How and Why to Build a Robots.txt
Some of you have asked 'How do I keep 'search engine A' from indexing pages designed for 'search engine B'. The answer is to use a robots.txt file. There are also other reasons for wanting to keep search engines from indexing some or all pages on a site. Therefore, I've put together this detailed article to show you how to do that, and to avoid common mistakes that are made all too often.
If you create different versions of essentially the same doorway page and every search engine indexes every copy of the page, then you could, in theory, get in trouble for spamming. AltaVista in particular is known to dislike duplicate or near duplicate content.
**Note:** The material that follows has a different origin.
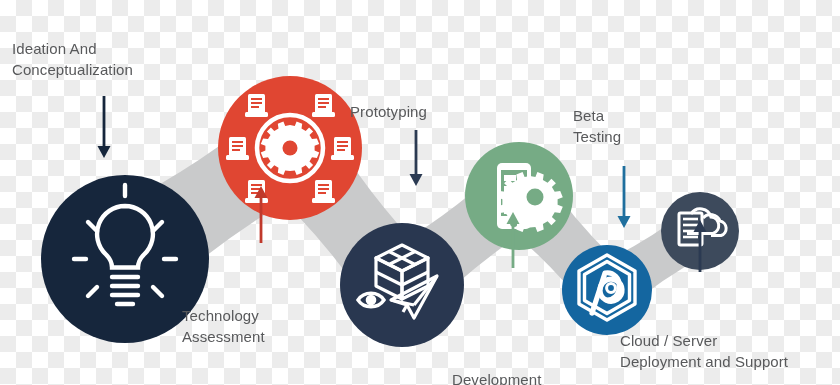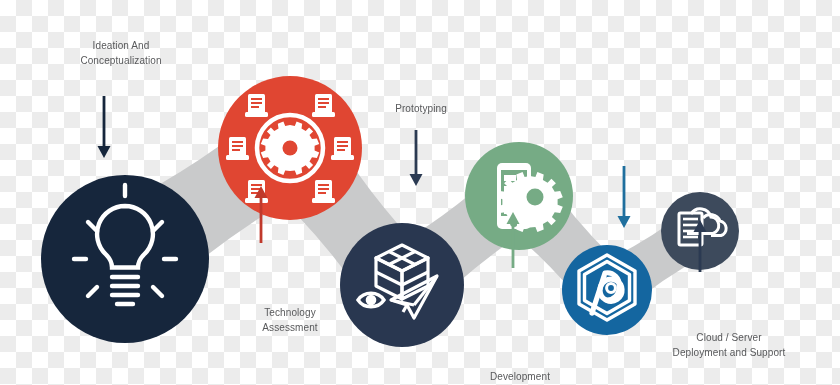"Ideation And" .label { font-size: 10px -> 15px; line-height: 15px -> 21px; text-align: center -> left }
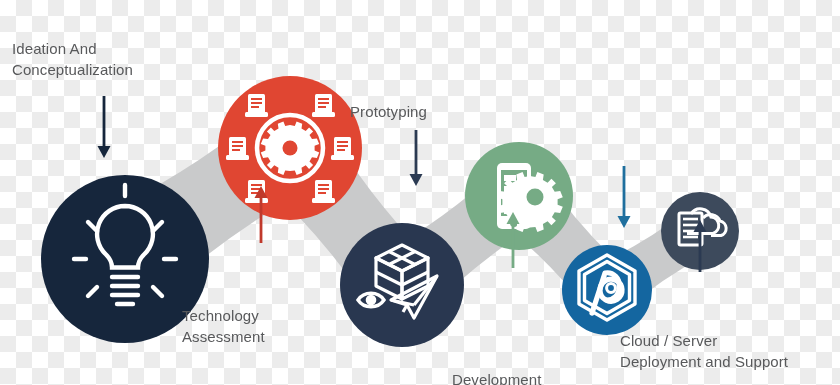"Beta" div.label { html: none -> <div>Beta Testing</div> }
Therefore, if you create pages that are too similar, you run the risk of being red-flagged.
In practice, many people don't worry about having too many duplicate pages indexed by a single search engine because they are not creating huge numbers of similar pages. In fact, I spoke to the CEO’s of three search engine positioning companies. Each said they did not use robots.txt files, although their reasons varied.
If your pages vary enough in the size and number of words, then you should not need to worry about being red-flagged. If you focus primarily on optimizing existing pages on your site that have unique content rather than building a lot of new pages that are similar, you’ll also avoid any potential problems.
Other people simply submit pages designed for a particular search engine to just the engine(s) to which the page applies. This can be the simplest method to avoid spamming the search engines. This can work IF there are no other links to that page from the rest of your site. However, if another search engine spider manages to find a link to that page, it could index it even though you never submitted the page to that engine.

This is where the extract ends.